- Given records -
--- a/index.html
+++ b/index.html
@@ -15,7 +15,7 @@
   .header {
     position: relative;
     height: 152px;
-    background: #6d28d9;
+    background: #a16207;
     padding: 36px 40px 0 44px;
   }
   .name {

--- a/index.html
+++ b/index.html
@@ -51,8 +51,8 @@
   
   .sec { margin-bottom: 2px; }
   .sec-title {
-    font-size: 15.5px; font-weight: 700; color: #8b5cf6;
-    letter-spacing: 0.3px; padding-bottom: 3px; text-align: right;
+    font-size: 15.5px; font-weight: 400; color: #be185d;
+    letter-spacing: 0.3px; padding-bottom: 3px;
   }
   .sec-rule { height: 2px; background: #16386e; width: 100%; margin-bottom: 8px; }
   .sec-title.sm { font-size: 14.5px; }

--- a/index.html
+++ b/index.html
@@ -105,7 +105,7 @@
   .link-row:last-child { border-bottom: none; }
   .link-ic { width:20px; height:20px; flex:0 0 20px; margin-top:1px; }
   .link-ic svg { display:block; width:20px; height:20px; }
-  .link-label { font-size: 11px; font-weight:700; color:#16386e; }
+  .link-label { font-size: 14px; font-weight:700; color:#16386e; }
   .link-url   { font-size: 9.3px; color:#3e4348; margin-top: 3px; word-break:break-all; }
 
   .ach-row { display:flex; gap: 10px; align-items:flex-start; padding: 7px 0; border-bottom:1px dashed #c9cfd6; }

---

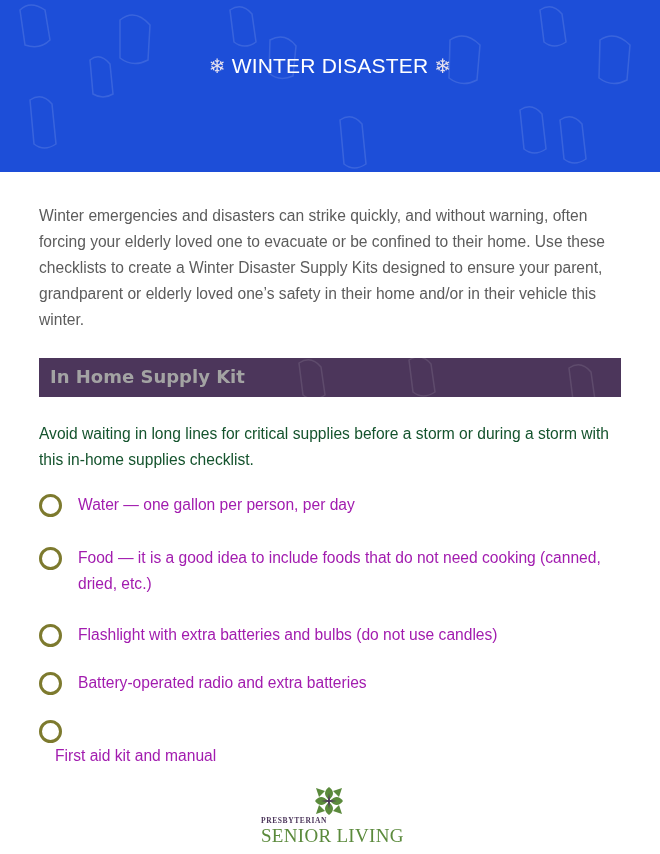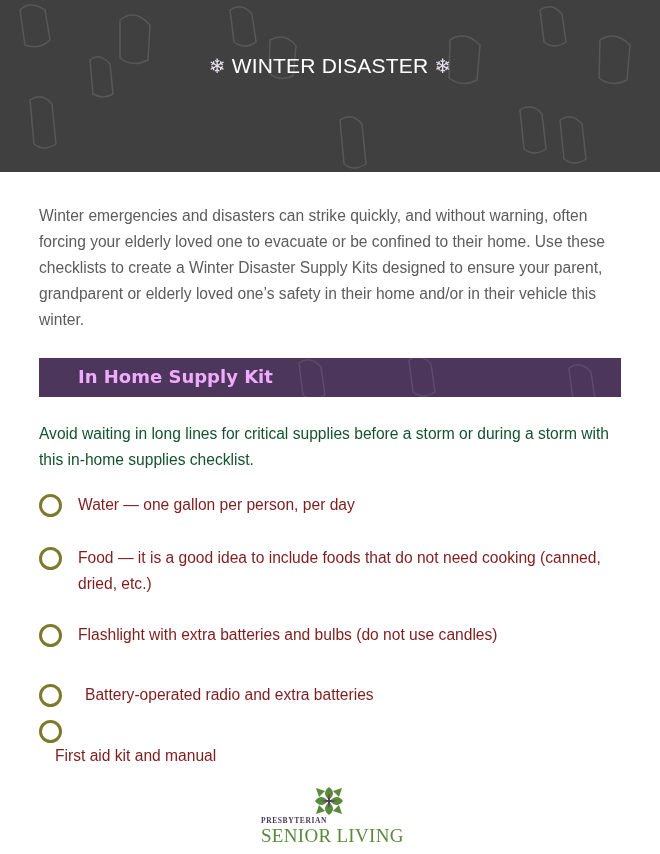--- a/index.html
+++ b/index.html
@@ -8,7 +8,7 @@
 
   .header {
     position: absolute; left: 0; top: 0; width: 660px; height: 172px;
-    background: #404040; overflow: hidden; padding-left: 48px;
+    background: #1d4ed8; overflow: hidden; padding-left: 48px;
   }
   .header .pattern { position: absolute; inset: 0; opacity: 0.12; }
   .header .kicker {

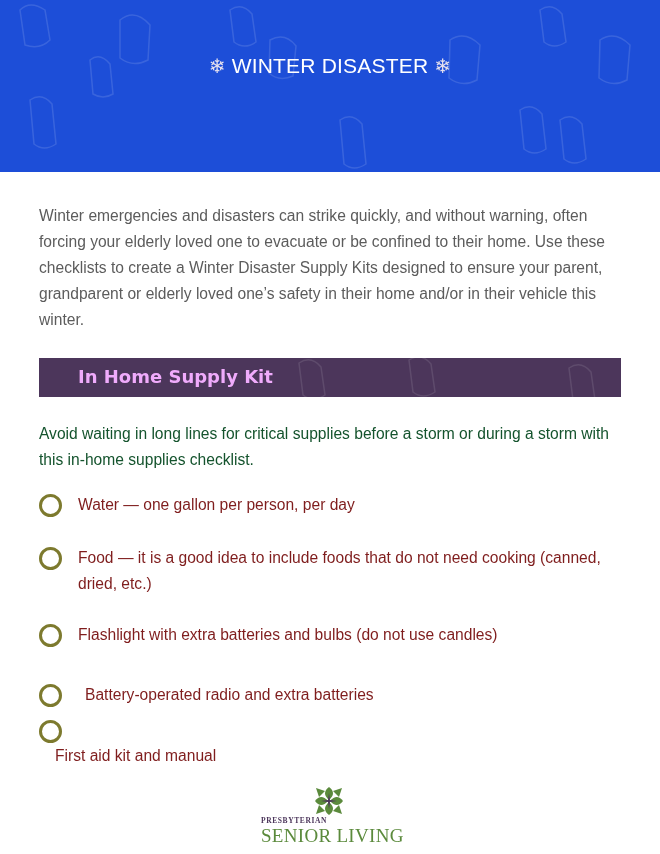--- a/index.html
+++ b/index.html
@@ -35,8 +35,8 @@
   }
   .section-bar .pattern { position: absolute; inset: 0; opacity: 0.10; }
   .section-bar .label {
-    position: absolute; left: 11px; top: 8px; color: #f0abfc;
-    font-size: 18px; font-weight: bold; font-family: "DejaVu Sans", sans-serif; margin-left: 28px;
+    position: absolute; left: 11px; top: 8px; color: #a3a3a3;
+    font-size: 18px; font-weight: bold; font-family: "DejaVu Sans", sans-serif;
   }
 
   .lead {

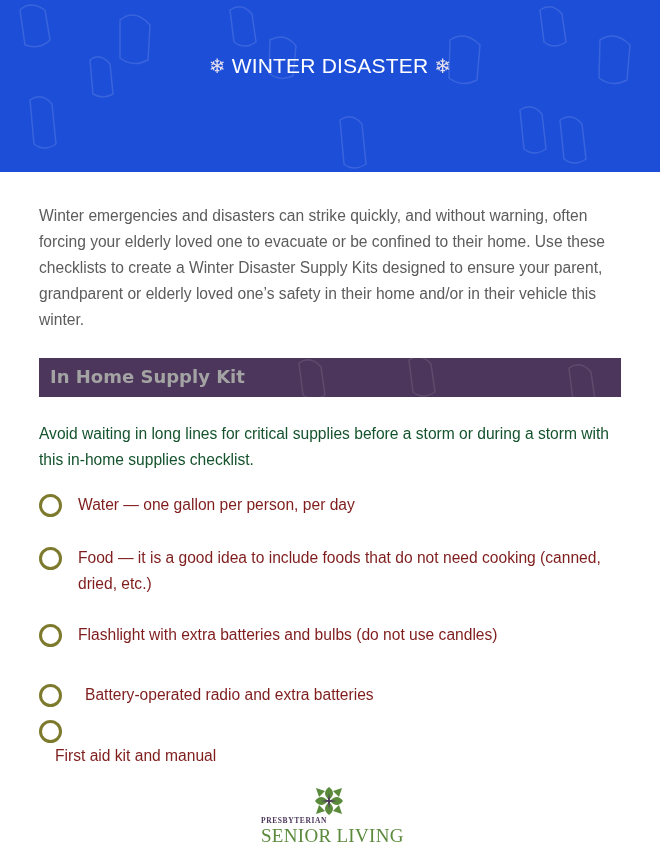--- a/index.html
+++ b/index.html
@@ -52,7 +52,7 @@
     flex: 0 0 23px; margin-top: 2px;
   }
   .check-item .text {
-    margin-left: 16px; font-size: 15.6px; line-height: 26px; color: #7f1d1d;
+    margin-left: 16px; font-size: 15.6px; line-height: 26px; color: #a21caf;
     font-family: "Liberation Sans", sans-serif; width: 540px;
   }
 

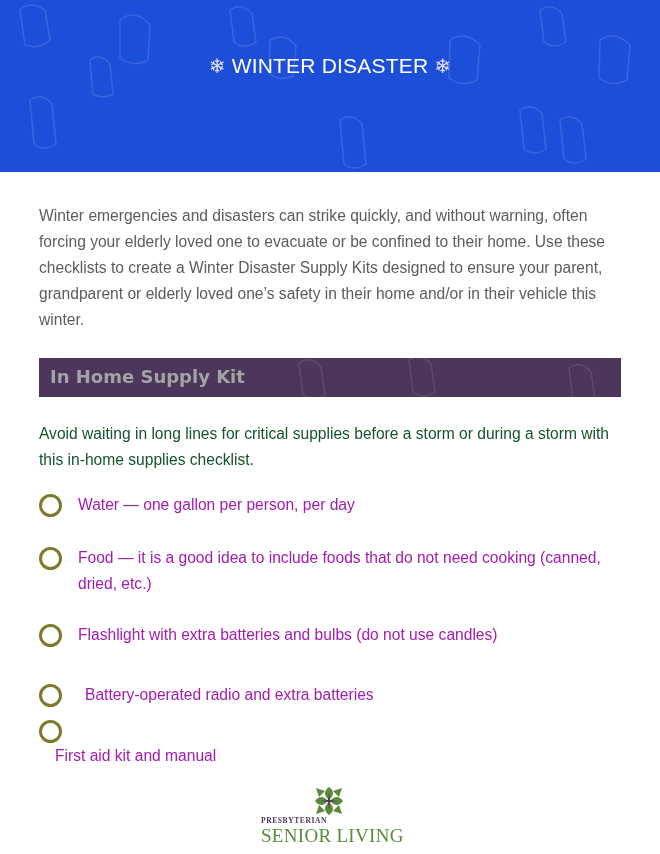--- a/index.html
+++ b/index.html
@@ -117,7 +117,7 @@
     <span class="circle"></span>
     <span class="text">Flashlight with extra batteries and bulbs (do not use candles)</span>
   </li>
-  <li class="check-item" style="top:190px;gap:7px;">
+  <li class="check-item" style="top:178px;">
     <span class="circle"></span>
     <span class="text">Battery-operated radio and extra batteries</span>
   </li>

* * *

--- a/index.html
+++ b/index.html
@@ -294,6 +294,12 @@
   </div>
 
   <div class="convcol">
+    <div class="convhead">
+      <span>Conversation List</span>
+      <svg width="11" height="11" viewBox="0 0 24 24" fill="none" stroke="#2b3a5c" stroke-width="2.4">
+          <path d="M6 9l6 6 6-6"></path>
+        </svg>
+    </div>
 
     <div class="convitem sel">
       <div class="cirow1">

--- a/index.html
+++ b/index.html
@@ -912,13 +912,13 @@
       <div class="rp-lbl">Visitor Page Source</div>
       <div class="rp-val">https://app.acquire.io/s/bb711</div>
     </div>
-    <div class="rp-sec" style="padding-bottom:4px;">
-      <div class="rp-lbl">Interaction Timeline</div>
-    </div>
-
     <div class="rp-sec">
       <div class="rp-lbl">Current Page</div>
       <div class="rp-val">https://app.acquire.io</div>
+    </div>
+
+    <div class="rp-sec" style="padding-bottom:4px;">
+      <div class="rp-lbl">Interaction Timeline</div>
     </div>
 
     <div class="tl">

- What the task requires -
Go back to the listing above. Copy word for word the lines from the one with "400; color: #be185d;" through the one with "-105,7 +105,7 @@", and nothing more.

- Output -
+    font-size: 15.5px; font-weight: 400; color: #be185d;
+    letter-spacing: 0.3px; padding-bottom: 3px;
   }
   .sec-rule { height: 2px; background: #16386e; width: 100%; margin-bottom: 8px; }
   .sec-title.sm { font-size: 14.5px; }

--- a/index.html
+++ b/index.html
@@ -105,7 +105,7 @@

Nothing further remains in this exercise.